Return every line of the entries that includes the word "namebox".

* [Web page revision data]
• • • • •

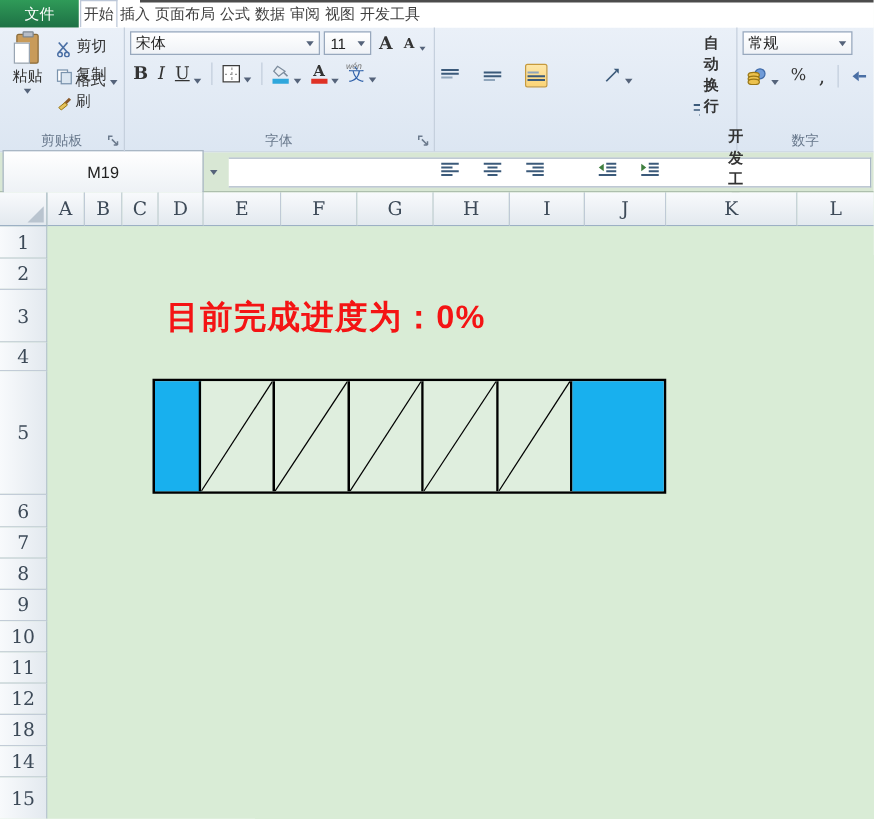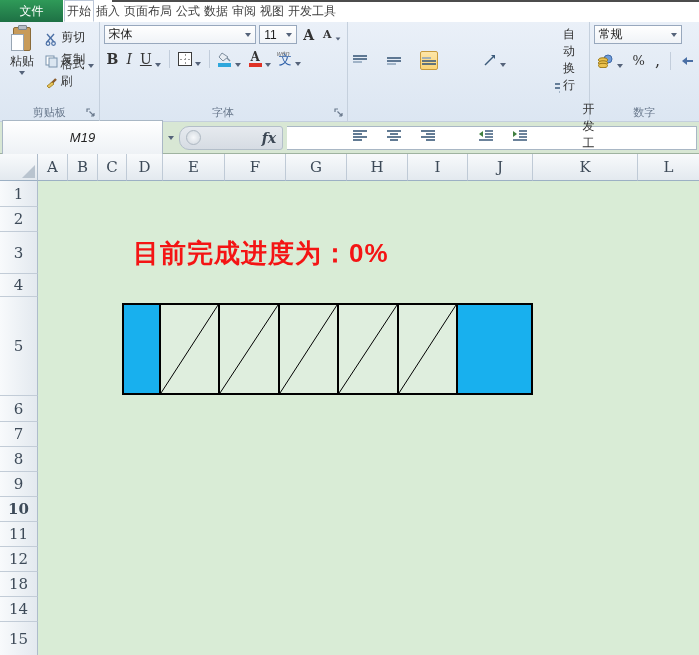--- a/index.html
+++ b/index.html
@@ -55,36 +55,36 @@
   .bordericon { position:relative; width:14px; height:14px; border:1px solid #3c3c3c; background:#fff; }
   .bordericon:before { content:""; position:absolute; left:50%; top:1px; bottom:1px; width:1px;
                        background:repeating-linear-gradient(#999 0 2px, transparent 2px 4px); }
   .bordericon:after { content:""; position:absolute; top:50%; left:1px; right:1px; height:1px;
                       background:repeating-linear-gradient(90deg,#999 0 2px, transparent 2px 4px); }
   .phonetic { position:relative; color:#2d5fa8; font-size:13px; line-height:13px; }
   .phonetic .hint { position:absolute; top:-6px; left:-2px; font-size:7px; color:#777; font-style:italic; }
 
   
   .g-align { width:242px; }
-  .ar { display:flex; align-items:center; gap:18px; }
+  .ar { display:flex; align-items:center; gap:18px;font-weight:bold; }
   .ar + .ar { margin-top:5px; }
   .aicon { width:22px; height:19px; display:flex; align-items:center; justify-content:center; border-radius:2px; cursor:pointer; }
   .aicon.sel { background:linear-gradient(#fde6a8,#fbd476); border:1px solid #c79a3c; }
   .wrapbtn,.mergebtn { font-size:12px; color:#333; }
 
   
   .g-num { flex:1; border-right:none; }
   .nr1 .combo { width:88px; margin-top:0;gap:44px; }
   .nr2 { display:flex; align-items:center; gap:4px; margin-top:6px; }
   .numtxt { font-size:13px; font-family:"DejaVu Serif",serif; color:#333; }
 
   
   .fbar-row { height:32px; background:#d8e7d4; border-bottom:1px solid #9fb3a0; display:flex; align-items:center; padding:0 2px; gap:0; }
   .namebox { width:161px; height:36px; background:linear-gradient(#ffffff,#edf1f5); border:1px solid #a9b7c5;
-             display:flex; align-items:center; justify-content:center; font-size:13px; color:#222;font-style:italic; }
+             display:flex; align-items:center; justify-content:center; font-size:13px; color:#222; }
   .nb-drop { width:16px; height:24px; display:flex; align-items:center; justify-content:center; cursor:pointer; }
   .fx-zone { width:104px; height:24px; background:linear-gradient(#e6eaef,#d6dce3); border:1px solid #b3bec9;
              border-radius:10px 3px 3px 10px; display:flex; align-items:center; padding:0 6px; gap:6px; }
   .pillcircle { width:15px; height:15px; border-radius:50%; background:radial-gradient(#f6f8fa,#cfd6dd); border:1px solid #aeb8c2; }
   .fx { margin-left:auto; font-family:"DejaVu Serif",serif; font-style:italic; font-weight:bold; font-size:14px; color:#3c4754; }
   .finput { flex:1; height:24px; background:#fff; border:1px solid #a9b7c5; border-left:none; margin-left:4px; }
 
   
   .sheet { position:relative; height:501px; background:#d9ecd6; }
   .colrow { display:flex; height:27px; }
@@ -384,24 +384,20 @@
         <span>数字</span>
       </div>
     </div>
   </div>
 
   <div class="fbar-row">
     <div class="namebox">M19</div>
     <div class="nb-drop">
       <span class="caret"></span>
     </div>
-    <div class="fx-zone">
-      <span class="pillcircle"></span>
-      <span class="fx">fx</span>
-    </div>
     <div class="finput"></div>
   </div>
 
   <div class="sheet">
     <div class="colrow">
       <div class="corner"></div>
       <div class="colh" style="width:30px;">A</div>
       <div class="colh" style="width:30px;">B</div>
       <div class="colh" style="width:29px;">C</div>
       <div class="colh" style="width:36px;">D</div>
@@ -418,21 +414,21 @@
       <div class="rowheads">
         <div class="rowh" style="height:26px;">1</div>
         <div class="rowh" style="height:25px;">2</div>
         <div class="rowh" style="height:42px;">3</div>
         <div class="rowh" style="height:23px;">4</div>
         <div class="rowh" style="height:99px;">5</div>
         <div class="rowh" style="height:26px;">6</div>
         <div class="rowh" style="height:25px;">7</div>
         <div class="rowh" style="height:25px;">8</div>
         <div class="rowh" style="height:25px;">9</div>
-        <div class="rowh" style="height:25px;font-weight:bold;">10</div>
+        <div class="rowh" style="height:25px;">10</div>
         <div class="rowh" style="height:25px;">11</div>
         <div class="rowh" style="height:25px;">12</div>
         <div class="rowh" style="height:25px;">18</div>
         <div class="rowh" style="height:25px;">14</div>
         <div class="rowh" style="flex:1;border-bottom:none;">15</div>
       </div>
       <div class="canvas"></div>
     </div>
 
     <div class="message">目前完成进度为：0%</div>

• • • • •

* [Exercise response]
   .namebox { width:161px; height:36px; background:linear-gradient(#ffffff,#edf1f5); border:1px solid #a9b7c5;
     <div class="namebox">M19</div>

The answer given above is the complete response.